=== WHAT THE TASK ASKS ===
Please return every line of the material verbatim and skip any images.

****

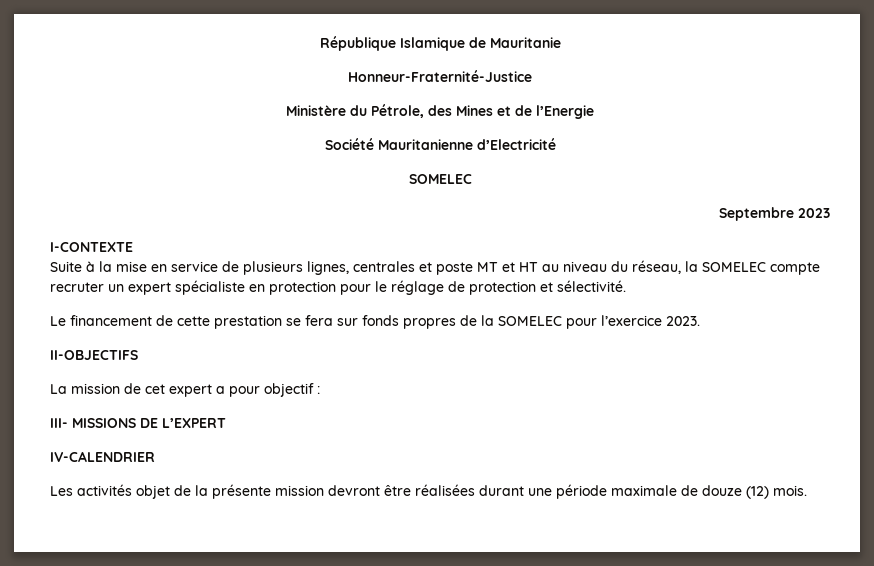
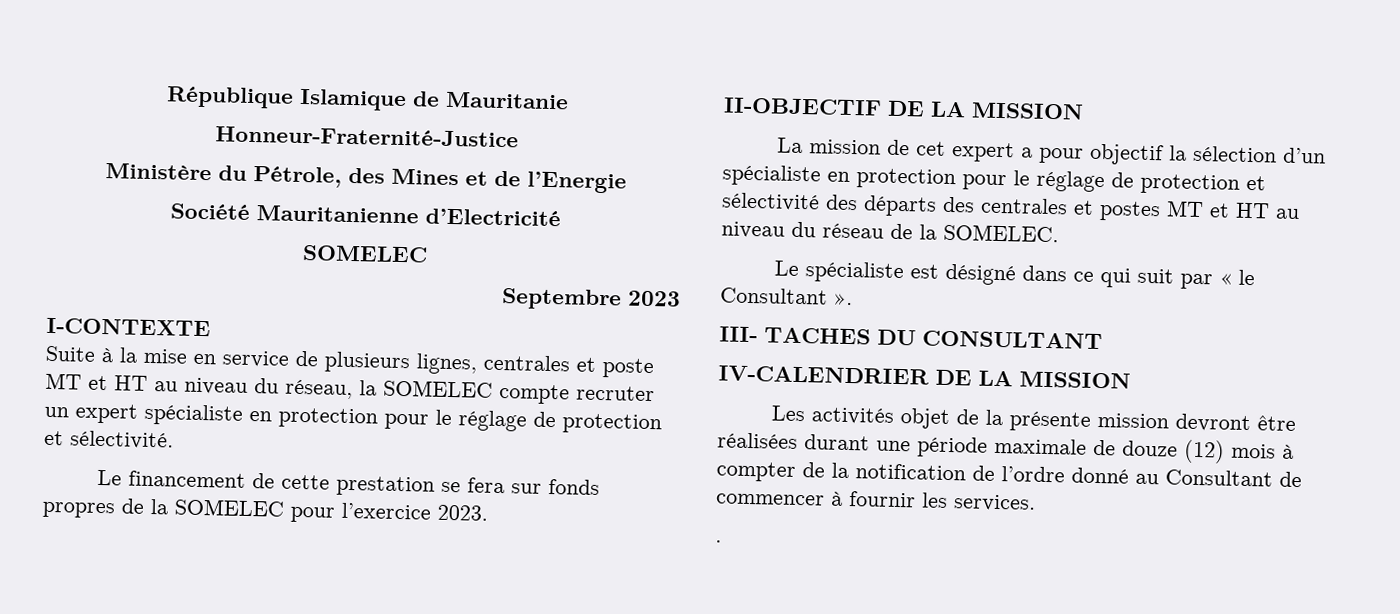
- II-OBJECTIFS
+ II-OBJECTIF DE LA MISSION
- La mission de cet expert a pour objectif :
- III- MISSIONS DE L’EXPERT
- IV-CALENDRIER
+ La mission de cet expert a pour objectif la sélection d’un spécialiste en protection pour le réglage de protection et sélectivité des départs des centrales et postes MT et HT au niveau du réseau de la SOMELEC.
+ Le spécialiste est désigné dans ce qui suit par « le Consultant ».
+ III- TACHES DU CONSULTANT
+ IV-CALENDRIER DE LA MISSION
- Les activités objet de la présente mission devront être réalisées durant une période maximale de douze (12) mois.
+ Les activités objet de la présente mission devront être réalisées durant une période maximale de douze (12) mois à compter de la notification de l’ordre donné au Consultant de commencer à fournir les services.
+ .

****

=== WRITTEN REPLY ===
- II-OBJECTIFS
+ II-OBJECTIF DE LA MISSION
- La mission de cet expert a pour objectif :
- III- MISSIONS DE L’EXPERT
- IV-CALENDRIER
+ La mission de cet expert a pour objectif la sélection d’un spécialiste en protection pour le réglage de protection et sélectivité des départs des centrales et postes MT et HT au niveau du réseau de la SOMELEC.
+ Le spécialiste est désigné dans ce qui suit par « le Consultant ».
+ III- TACHES DU CONSULTANT
+ IV-CALENDRIER DE LA MISSION
- Les activités objet de la présente mission devront être réalisées durant une période maximale de douze (12) mois.
+ Les activités objet de la présente mission devront être réalisées durant une période maximale de douze (12) mois à compter de la notification de l’ordre donné au Consultant de commencer à fournir les services.
+ .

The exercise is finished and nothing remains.